The usage is pretty simple and intuitive. You can mark certain fields as hidden in your model definition, as shown in original post, but you can also show and hide them from wherever you like. For example in controller (assuming that ‘password’ field is marked as hidden in User model):

function show_me_my_password() {
  $this->User->showField(array('password'));
  $this->User->read(null, 1);
  // do something...
}

It’s just example. Generally you should avoid showing passwords as plain text for security reasons. You should always even keep them in encrypted form, ie. hashed. You won’t need to ever decrypt them. Instead of retrieving password from database for comparision during logging in, hash it and compare hashes. Instead of retrieving it to remind it to the user, generate new one.

Hidden model fields

Probably there are some fields in your models, usually holding sensitive data, that you do not want to display to the end users. In my case these are passwords, activation codes, etc. I want to ensure that values stored in these fields will be never exposed, neither intentionally nor by accident. So I came up with this little solution.

This is implementation of afterFind() callback function that should be placed inside of app_model.php file.

// app_model.php
class AppModel extends Model {
  var $hiddenFields = array();
 
  function afterFind($result, $primary = false) {
    foreach ($result as &$row)
      foreach ($this->hiddenFields as $field)
        if (isset($row[$this->name][$field]))
          unset($row[$this->name][$field]);
    return $result;
  }
}

The last thing to do is to define $hiddenFields variable in your model.

var $hiddenFields = array('password', 'activation_code');

As you may have noticed, values of these fields are retrieved from the database and later unset.

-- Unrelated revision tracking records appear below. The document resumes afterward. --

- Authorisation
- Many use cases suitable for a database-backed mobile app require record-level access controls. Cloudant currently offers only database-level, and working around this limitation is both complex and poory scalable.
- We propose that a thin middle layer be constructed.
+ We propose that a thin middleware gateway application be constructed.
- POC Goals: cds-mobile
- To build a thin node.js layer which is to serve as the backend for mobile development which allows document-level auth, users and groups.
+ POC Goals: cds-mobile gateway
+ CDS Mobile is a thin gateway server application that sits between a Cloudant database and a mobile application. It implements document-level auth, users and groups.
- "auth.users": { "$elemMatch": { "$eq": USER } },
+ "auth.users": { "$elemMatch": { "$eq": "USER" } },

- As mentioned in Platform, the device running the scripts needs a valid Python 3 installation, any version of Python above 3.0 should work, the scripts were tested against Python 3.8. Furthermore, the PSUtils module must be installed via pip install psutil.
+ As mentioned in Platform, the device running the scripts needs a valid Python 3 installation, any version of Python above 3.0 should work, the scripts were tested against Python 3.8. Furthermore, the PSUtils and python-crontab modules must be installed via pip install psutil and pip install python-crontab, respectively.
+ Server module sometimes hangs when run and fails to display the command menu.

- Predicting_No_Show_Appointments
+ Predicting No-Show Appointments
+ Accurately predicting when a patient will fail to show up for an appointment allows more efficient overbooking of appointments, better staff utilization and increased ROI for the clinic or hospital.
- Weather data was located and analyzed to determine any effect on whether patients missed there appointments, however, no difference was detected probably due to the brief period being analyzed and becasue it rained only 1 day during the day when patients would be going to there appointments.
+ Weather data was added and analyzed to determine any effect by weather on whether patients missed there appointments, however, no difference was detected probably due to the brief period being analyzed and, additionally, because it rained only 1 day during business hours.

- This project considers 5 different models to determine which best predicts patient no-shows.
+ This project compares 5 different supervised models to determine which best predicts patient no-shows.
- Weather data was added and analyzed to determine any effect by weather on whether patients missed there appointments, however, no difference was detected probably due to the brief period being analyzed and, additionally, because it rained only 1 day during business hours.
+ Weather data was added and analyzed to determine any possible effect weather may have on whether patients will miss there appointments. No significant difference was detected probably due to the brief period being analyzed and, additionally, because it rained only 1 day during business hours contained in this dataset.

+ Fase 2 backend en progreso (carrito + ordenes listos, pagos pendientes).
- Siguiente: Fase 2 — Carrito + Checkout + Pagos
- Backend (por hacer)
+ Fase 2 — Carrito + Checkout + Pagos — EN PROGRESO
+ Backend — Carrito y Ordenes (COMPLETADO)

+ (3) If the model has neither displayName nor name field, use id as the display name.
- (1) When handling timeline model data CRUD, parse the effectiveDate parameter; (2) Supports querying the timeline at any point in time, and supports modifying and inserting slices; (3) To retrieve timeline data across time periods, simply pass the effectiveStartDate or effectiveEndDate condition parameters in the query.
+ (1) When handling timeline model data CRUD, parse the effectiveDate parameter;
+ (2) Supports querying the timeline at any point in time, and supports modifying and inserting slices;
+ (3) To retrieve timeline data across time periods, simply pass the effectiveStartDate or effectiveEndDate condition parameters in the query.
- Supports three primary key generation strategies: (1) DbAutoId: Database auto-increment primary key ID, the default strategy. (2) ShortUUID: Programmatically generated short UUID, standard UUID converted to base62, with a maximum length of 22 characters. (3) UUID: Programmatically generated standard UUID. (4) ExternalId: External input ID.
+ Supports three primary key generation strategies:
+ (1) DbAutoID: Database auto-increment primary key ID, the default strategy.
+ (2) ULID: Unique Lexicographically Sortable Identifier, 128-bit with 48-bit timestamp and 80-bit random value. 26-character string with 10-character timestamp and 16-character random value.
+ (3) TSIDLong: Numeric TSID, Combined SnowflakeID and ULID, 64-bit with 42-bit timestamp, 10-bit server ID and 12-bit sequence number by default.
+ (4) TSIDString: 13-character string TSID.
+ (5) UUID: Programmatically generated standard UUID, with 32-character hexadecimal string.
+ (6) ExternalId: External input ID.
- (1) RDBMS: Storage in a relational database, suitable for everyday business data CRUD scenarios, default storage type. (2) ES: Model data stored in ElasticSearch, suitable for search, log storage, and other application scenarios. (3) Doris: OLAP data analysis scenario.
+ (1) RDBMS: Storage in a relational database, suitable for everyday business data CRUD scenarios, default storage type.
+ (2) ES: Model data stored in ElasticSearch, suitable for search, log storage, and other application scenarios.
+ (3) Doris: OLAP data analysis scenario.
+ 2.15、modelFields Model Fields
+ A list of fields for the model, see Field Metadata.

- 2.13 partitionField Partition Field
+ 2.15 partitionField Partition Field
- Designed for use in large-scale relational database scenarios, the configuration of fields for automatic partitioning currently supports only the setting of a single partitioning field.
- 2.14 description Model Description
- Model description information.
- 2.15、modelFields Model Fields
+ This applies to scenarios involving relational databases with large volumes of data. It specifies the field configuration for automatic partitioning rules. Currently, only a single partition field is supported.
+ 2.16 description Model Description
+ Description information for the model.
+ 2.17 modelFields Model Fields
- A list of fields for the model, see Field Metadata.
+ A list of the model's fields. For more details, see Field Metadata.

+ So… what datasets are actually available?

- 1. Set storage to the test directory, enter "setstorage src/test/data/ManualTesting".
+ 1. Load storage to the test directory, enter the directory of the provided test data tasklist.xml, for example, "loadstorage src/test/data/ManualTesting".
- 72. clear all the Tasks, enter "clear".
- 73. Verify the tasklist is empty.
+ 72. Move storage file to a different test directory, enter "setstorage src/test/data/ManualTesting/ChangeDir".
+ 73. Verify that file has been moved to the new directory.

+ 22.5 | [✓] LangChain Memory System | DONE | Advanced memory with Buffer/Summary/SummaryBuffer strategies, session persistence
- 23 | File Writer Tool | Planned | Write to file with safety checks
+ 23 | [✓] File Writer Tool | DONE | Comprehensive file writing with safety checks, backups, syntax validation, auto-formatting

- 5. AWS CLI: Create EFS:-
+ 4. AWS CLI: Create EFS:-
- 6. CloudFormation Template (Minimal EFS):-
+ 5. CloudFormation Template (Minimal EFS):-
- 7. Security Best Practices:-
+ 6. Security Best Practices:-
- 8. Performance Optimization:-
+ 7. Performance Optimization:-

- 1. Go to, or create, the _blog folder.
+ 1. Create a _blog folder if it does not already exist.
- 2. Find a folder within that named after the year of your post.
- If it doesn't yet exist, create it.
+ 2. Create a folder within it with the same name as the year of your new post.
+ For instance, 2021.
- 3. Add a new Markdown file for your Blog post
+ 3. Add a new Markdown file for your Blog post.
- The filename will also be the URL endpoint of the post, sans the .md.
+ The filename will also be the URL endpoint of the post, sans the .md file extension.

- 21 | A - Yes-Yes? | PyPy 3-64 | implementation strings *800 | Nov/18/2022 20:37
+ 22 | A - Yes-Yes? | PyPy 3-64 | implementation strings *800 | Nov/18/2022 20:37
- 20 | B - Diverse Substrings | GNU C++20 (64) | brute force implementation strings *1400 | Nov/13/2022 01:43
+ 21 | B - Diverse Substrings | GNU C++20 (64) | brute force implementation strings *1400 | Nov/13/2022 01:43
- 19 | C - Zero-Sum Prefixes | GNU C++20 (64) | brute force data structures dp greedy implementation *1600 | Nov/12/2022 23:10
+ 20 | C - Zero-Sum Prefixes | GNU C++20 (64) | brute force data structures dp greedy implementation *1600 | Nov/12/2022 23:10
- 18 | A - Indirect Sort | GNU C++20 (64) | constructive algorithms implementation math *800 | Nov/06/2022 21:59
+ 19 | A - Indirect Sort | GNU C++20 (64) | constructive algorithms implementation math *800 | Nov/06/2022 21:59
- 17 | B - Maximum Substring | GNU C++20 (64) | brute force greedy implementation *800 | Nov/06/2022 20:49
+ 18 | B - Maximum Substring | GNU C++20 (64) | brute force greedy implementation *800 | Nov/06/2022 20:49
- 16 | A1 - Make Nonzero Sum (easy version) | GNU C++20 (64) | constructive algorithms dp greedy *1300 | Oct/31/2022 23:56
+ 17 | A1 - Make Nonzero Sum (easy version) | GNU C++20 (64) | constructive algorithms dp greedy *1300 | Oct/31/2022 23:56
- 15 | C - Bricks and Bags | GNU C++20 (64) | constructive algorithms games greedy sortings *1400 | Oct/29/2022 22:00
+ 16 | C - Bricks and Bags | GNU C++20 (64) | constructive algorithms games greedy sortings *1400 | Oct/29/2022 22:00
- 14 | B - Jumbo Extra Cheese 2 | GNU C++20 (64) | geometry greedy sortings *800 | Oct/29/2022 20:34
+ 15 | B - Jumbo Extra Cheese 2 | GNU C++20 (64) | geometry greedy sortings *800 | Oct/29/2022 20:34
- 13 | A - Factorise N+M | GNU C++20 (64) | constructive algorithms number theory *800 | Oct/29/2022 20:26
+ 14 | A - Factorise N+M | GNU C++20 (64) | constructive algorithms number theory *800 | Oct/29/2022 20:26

If you don’t want them to be retrieved at all (this would be more secure), you should take care of filtering this fields out in beforeFind() callback method, however this could be quite cumbersome. For me it was OK enough to just unset them after retrieval, so I even didn’t try to do it through beforeFind().

There are also drawbacks. For example you can’t retrieve someone’s password and send it by e-mail when someone forgets it (in fact you can still get it with model’s query() method, but it’s not a ‘clean’ way). In such situations you should generate new random password instead of reminding the forgotten one.